Elle décrit le Souverain comme :

« Un roi qui réussit l’impossible. Un homme d’honneur devant qui on retient son souffle. »

Coopération sécuritaire : des faits rappelés

Dans son courrier, elle souligne également le rôle déterminant du Maroc dans la coopération sécuritaire avec la France :

  • Contribution décisive des services marocains dans la localisation d’Abdelhamid Abaaoud après les attentats de 2015.

  • Coopération renforcée en matière de sécurité lors des Jeux Olympiques de Paris 2024.

Autant d’éléments qui, selon elle, témoignent d’un partenariat solide et d’une responsabilité assumée par le Royaume sur la scène internationale.

Une vision du Maroc en transformation

France Colle insiste sur le fait que le Maroc d’aujourd’hui est un pays en transformation profonde, engagé dans des réformes institutionnelles, des projets structurants et un positionnement stratégique affirmé à l’échelle africaine et internationale.

Pour elle, réduire cette trajectoire à des anecdotes ou à des insinuations constitue une lecture partielle et injuste de la réalité.

Liberté d’expression et responsabilité

Si la liberté de la presse est un principe fondamental, elle estime qu’elle ne peut s’exonérer d’une exigence de responsabilité, en particulier lorsqu’il s’agit d’un chef d’État étranger et d’un partenaire stratégique.

« La critique est légitime. La diffamation et la spéculation ne le sont pas », conclut-elle.

Un débat révélateur d’un moment diplomatique sensible

Cette séquence intervient alors que les relations entre le Maroc et la France connaissent une phase de redéfinition stratégique.
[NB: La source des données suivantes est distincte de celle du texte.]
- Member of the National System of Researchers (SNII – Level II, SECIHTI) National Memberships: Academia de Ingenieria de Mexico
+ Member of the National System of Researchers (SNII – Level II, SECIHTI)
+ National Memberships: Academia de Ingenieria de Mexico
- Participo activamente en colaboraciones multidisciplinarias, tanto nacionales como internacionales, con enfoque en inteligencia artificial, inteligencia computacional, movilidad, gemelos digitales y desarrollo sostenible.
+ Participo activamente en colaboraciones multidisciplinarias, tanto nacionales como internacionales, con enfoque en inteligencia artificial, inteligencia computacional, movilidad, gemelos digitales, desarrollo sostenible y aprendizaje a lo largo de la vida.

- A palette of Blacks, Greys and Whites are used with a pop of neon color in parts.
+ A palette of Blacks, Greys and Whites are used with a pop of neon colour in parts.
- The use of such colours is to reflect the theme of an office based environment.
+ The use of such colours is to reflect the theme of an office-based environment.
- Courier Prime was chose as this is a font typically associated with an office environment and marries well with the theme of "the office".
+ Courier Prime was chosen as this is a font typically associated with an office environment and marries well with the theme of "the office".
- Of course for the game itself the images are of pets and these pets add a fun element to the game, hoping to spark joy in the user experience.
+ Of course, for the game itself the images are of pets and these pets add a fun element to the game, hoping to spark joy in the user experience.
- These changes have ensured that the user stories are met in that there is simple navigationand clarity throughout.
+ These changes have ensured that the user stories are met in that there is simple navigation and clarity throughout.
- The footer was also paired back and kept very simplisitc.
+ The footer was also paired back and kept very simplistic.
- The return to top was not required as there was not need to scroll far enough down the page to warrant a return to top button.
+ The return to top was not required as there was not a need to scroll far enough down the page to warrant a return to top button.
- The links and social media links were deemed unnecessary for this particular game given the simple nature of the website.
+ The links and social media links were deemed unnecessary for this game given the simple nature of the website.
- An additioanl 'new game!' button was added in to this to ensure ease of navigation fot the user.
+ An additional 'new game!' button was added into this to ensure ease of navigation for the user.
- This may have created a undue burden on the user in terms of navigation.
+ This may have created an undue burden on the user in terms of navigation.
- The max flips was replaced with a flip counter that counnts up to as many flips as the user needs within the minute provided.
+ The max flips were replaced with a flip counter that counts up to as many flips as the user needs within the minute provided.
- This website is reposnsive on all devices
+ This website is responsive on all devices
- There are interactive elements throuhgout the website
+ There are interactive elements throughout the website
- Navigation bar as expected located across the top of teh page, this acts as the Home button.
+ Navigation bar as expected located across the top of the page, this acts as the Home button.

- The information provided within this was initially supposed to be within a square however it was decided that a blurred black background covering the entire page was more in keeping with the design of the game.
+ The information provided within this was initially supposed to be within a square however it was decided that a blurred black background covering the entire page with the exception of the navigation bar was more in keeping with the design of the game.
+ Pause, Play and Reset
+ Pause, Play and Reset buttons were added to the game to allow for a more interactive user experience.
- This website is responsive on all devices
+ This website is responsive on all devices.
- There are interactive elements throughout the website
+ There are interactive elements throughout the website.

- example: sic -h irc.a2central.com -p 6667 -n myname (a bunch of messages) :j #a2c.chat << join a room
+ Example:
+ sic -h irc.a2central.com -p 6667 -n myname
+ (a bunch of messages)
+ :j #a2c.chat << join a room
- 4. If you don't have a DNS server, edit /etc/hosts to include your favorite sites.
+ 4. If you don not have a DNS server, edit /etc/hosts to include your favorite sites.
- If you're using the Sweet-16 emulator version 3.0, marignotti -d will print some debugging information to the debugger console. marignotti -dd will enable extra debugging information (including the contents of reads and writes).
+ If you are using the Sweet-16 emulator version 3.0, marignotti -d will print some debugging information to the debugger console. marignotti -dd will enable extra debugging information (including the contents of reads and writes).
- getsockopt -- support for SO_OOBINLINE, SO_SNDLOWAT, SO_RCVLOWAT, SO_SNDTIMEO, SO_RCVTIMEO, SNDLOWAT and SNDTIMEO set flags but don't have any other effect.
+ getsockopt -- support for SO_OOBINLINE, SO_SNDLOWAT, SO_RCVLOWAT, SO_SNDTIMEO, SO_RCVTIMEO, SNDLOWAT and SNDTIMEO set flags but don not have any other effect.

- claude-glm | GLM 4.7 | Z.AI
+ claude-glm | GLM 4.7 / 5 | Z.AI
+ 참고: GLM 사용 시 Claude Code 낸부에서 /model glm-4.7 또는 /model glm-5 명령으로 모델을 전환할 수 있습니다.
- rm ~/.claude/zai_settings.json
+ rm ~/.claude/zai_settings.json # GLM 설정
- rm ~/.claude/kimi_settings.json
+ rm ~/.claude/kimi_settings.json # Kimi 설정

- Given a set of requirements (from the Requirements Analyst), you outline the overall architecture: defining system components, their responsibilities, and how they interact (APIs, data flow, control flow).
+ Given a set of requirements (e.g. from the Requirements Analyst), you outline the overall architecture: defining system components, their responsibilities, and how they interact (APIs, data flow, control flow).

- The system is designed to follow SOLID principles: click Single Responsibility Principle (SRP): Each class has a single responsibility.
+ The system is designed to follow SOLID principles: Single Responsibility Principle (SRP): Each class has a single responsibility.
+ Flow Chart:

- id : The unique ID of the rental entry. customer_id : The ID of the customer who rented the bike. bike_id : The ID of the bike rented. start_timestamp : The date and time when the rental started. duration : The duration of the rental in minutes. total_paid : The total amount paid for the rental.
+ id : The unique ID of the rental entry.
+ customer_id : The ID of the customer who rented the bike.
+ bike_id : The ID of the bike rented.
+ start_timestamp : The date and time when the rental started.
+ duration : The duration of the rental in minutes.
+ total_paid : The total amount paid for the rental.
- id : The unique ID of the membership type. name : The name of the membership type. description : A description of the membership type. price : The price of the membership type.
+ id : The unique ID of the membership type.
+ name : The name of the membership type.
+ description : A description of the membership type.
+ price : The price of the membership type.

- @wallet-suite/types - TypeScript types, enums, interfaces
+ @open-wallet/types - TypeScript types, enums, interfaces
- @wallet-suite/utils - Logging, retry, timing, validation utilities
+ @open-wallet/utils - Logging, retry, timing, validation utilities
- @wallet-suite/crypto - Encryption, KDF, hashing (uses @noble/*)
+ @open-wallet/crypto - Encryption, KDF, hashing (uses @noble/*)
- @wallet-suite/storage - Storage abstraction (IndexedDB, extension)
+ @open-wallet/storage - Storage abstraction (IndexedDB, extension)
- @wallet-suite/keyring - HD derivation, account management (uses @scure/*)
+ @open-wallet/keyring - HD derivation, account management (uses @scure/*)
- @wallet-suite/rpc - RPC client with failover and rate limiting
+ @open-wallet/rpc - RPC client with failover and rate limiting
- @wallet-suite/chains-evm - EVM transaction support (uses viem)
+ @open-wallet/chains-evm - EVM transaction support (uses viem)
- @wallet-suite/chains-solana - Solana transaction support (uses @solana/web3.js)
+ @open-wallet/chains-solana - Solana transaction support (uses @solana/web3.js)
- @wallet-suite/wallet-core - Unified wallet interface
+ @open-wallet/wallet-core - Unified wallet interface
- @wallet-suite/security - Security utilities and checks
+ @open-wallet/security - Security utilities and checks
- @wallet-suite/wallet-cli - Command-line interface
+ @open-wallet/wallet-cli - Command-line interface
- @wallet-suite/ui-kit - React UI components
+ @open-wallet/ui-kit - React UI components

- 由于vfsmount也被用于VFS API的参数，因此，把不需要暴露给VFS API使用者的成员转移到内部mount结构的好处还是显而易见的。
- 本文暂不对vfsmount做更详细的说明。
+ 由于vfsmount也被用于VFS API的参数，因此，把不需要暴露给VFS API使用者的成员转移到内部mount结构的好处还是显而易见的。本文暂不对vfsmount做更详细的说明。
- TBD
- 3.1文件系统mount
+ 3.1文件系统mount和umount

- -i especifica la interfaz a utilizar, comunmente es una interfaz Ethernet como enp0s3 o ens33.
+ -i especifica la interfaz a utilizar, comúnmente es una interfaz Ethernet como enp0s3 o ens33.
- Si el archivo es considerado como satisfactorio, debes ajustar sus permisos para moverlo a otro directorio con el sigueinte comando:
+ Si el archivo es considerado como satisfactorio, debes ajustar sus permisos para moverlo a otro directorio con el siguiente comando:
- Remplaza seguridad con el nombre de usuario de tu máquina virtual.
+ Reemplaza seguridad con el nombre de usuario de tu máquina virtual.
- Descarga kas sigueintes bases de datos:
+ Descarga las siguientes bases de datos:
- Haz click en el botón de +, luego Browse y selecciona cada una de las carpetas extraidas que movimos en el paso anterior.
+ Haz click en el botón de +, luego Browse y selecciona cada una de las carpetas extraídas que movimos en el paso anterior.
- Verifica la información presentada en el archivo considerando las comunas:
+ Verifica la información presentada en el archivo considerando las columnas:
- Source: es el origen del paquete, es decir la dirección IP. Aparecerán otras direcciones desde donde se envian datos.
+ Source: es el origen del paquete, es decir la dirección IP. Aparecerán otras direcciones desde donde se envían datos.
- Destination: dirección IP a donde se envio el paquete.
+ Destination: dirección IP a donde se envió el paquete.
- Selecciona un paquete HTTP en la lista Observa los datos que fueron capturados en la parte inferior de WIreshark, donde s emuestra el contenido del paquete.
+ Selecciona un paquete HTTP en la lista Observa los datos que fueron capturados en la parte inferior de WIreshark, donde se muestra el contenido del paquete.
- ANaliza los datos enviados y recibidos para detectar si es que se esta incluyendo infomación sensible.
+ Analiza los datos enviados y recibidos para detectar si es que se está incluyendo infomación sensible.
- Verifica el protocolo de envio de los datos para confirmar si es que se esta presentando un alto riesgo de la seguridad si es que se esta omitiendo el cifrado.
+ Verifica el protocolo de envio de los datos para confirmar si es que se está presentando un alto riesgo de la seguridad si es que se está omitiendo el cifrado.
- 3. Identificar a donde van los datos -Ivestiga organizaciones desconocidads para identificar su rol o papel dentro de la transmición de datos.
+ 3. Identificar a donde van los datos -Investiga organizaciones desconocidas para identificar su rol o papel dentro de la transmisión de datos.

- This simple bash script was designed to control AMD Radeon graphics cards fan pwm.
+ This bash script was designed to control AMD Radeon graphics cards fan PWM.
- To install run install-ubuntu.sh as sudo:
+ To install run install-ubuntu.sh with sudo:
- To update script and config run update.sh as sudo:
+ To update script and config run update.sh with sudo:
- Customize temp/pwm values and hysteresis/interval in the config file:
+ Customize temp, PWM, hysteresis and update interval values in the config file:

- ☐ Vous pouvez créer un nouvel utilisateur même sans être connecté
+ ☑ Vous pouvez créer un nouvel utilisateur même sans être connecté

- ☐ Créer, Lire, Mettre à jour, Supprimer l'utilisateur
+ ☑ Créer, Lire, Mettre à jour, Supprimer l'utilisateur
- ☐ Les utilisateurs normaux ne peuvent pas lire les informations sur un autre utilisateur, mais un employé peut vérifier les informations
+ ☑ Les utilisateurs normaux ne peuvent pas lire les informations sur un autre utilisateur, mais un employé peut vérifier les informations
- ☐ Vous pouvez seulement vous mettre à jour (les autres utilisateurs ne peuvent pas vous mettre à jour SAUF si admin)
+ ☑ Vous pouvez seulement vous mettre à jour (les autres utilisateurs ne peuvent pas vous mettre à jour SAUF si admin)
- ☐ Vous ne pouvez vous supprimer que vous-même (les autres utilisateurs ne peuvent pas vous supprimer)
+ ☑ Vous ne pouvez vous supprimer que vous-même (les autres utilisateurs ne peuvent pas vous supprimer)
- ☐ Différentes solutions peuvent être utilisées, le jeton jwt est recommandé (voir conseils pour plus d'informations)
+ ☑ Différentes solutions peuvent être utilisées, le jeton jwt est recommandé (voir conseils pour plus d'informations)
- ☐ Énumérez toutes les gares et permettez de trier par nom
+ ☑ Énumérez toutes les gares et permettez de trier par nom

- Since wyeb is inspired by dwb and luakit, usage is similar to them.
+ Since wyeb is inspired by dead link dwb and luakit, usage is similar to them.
Coopération sécuritaire, dialogue parlementaire, partenariats économiques et coordination diplomatique témoignent d’un lien dense et complexe.

Dans ce contexte, les polémiques médiatiques peuvent rapidement prendre une dimension symbolique.

La réaction de France Colle traduit ainsi une sensibilité forte autour de la figure du Roi Mohammed VI, qui demeure au Maroc une institution centrale, constitutionnelle et spirituelle.


La controverse autour de l’article de Libération illustre combien l’image d’un Chef d’État peut devenir un enjeu médiatique et diplomatique.

Qu’on partage ou non l’analyse de France Colle, son intervention rappelle une chose : la relation entre critique, liberté d’expression et respect institutionnel reste un équilibre délicat.

Et lorsqu’il s’agit d’un souverain qui incarne à la fois l’autorité constitutionnelle, la stabilité politique et une dimension religieuse, la prudence éditoriale n’est pas un luxe — mais une exigence.